Although the term "compliance" means something different to every company, the intent of multiple regulations across industries has a core commonality: to ensure the security, availability, and ultimately the integrity of corporate information. While many enterprises have approached compliance as a one-time event or on a per-regulation basis, this article will argue that organizations must begin to address compliance from a strategic perspective -- one that mandates a proactive and holistic approach to building a comprehensive set of capabilities in security and availability. A strategic approach can go beyond the regulatory environment and help companies improve overall security and availability of information assets, reduce operating costs, and increase the quality of IT service throughout the enterprise.
Roadblocks to compliance
As most enterprises know, ensuring the integrity of information comes with multiple IT challenges, which in turn create roadblocks to sustaining IT compliance over time. These include:
• Complexity. Due to increased levels of merger and acquisition activity in recent years, IT infrastructures have become a complex maze of heterogeneous hardware and software. In addition to technological complexity, IT executives are also responsible for interpreting the IT requirements for multiple global regulations.
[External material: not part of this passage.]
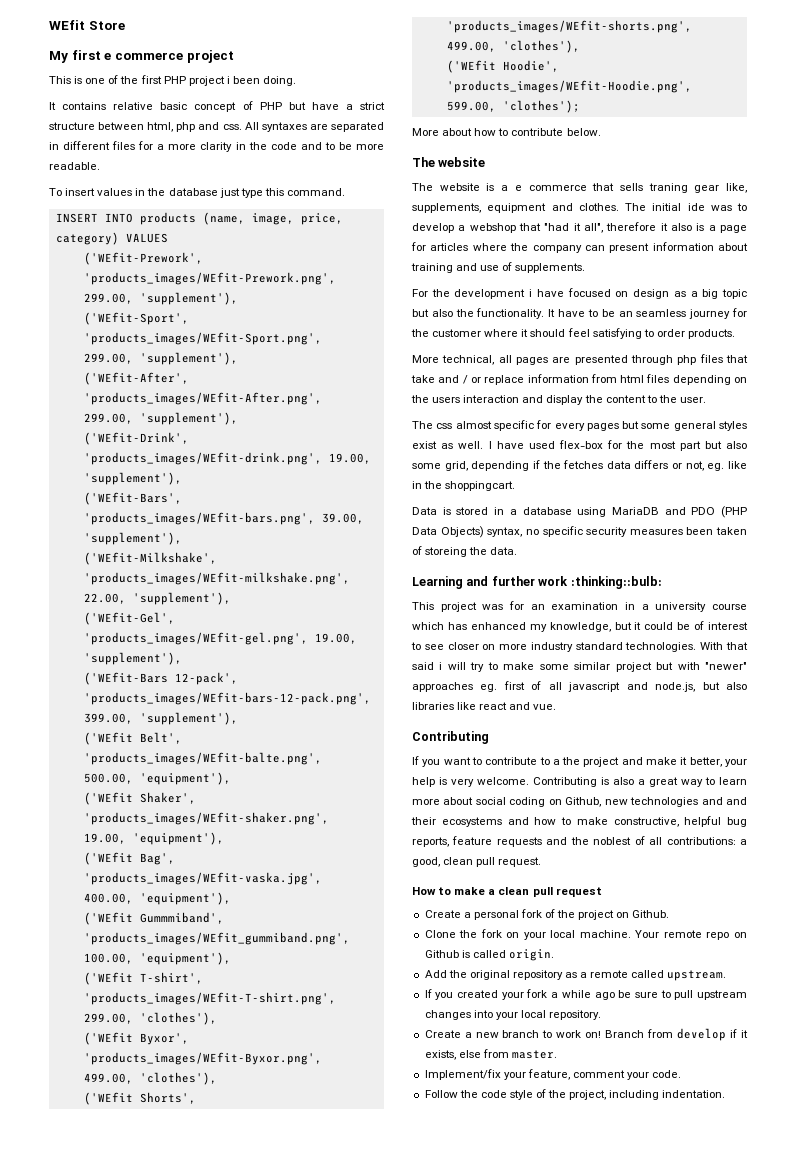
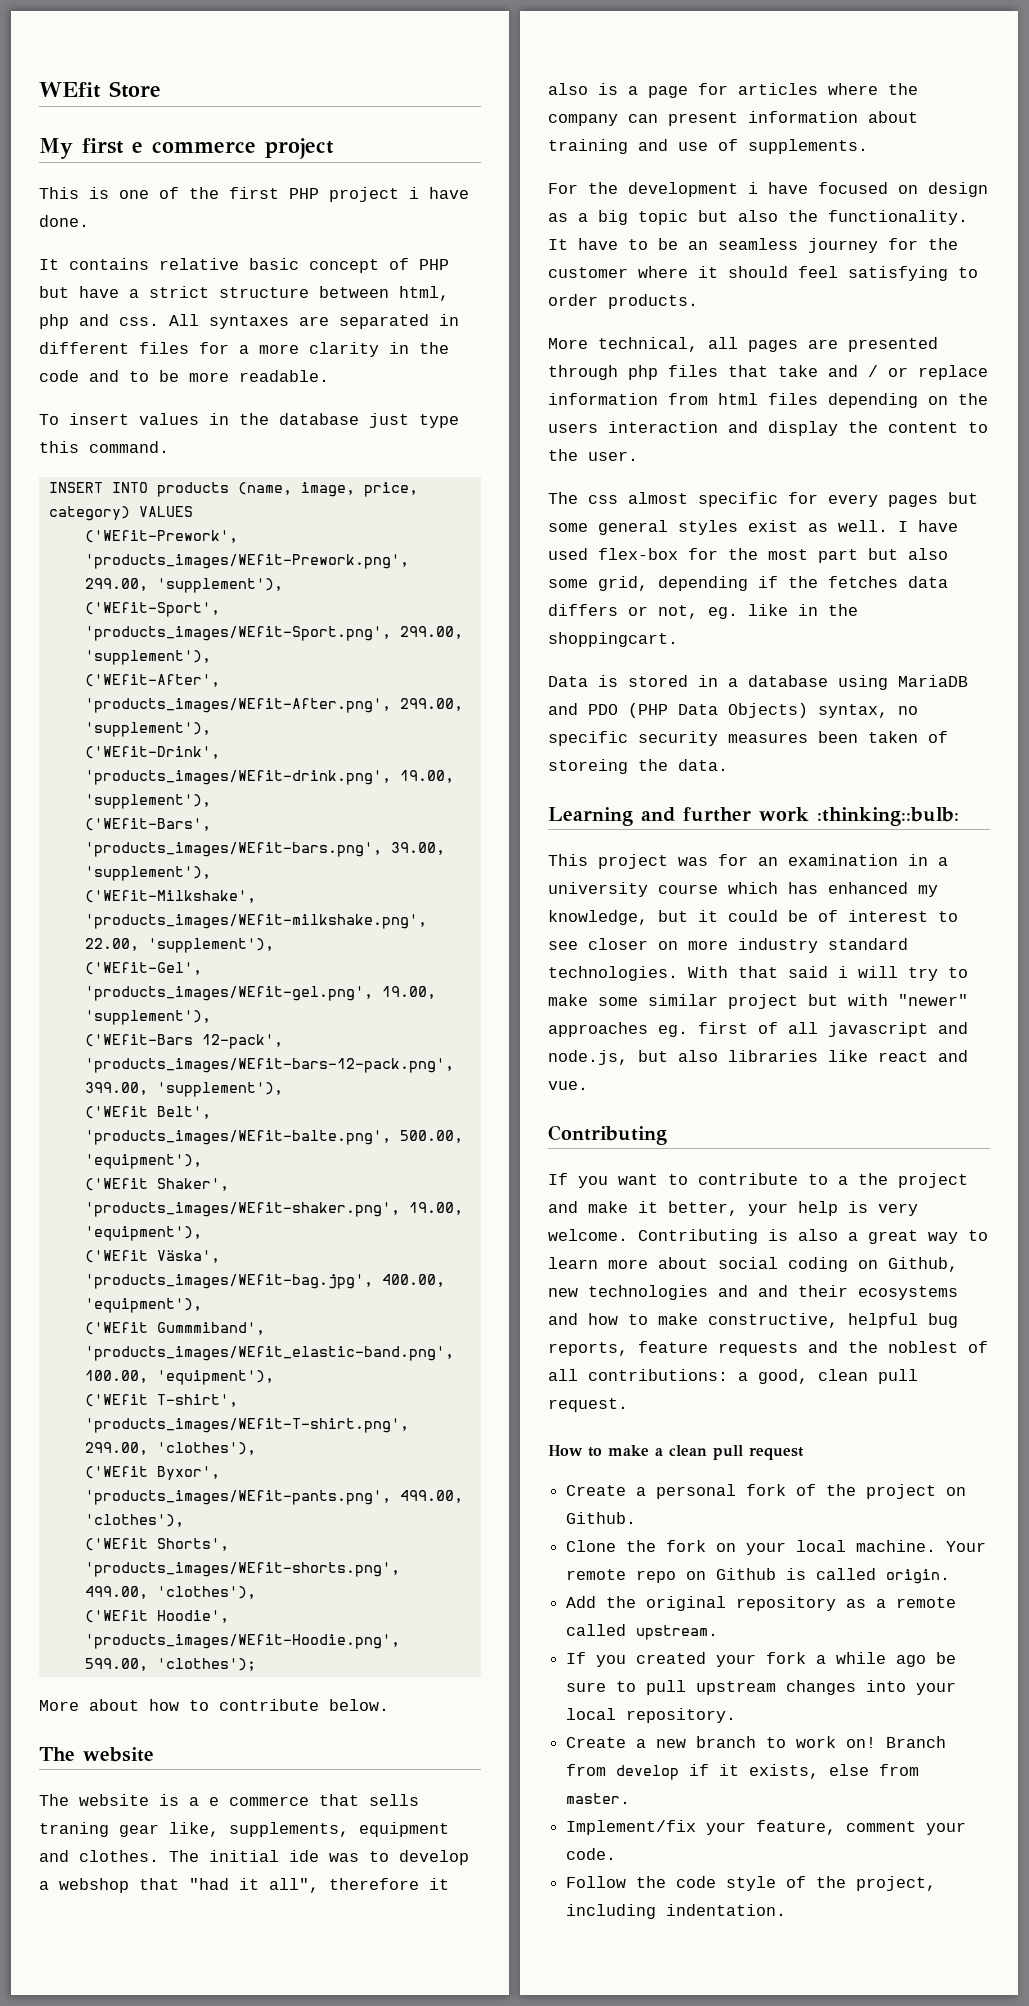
[232,76,297,86] been doing. -> [429,187,469,199] [39,215,89,227] have done.
[139,853,175,865] [83,872,322,885] Bag', 'products_images/WEfit-vaska.jpg', -> [156,1250,220,1263] [84,1274,373,1289] Väska', 'products_images/WEfit-bag.jpg',
[83,932,350,945] 'products_images/WEfit_gummiband.png', -> [84,1346,454,1361] 'products_images/WEfit_elastic-band.png',
[83,1052,322,1065] 'products_images/WEfit-Byxor.png', -> [84,1490,391,1505] 'products_images/WEfit-pants.png',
• Manual processes. Federally mandated processes inevitably are supported by personnel who manually aggregate information, assess status, address shortcomings, and pull together reports. This is a costly and error-prone methodology that is not easily repeatable.
• Lack of standardization. Inconsistent processes across business units and geographies create fragmented efforts involving multiple ways of testing, measuring, and reporting on the same IT control. In an October 2004 internal controls survey conducted by Ernst & Young, LLP, nearly one third of the organizations surveyed were testing more than 1,000 controls, predominantly among organizations greater than $5 billion in revenue.
A strategic approach to compliance
To achieve and sustain real IT compliance, Symantec recommends that enterprises take a three-step approach: assess their current compliance posture, establish IT controls, and sustain IT compliance.
• Assess the current compliance posture. The first step involves planning, in order to understand the scope of the effort needed. To obtain this information, companies must dig into their processes and technologies to inventory the IT environment, as well as understand how internal/external risks and threats affect critical business processes. This effort includes mapping assets to compliance requirements; performing a gap analysis (i.e., the necessary IT controls to meet compliance and business requirements must be tested to identify security and availability weaknesses); comparing current IT controls with industry standards (such as ISO 17799); and creating an action plan.
• Establish IT controls. Based upon the risk assessment, gaps in the IT control structure must be closed by implementing the necessary IT controls to create a secure, available, and resilient infrastructure.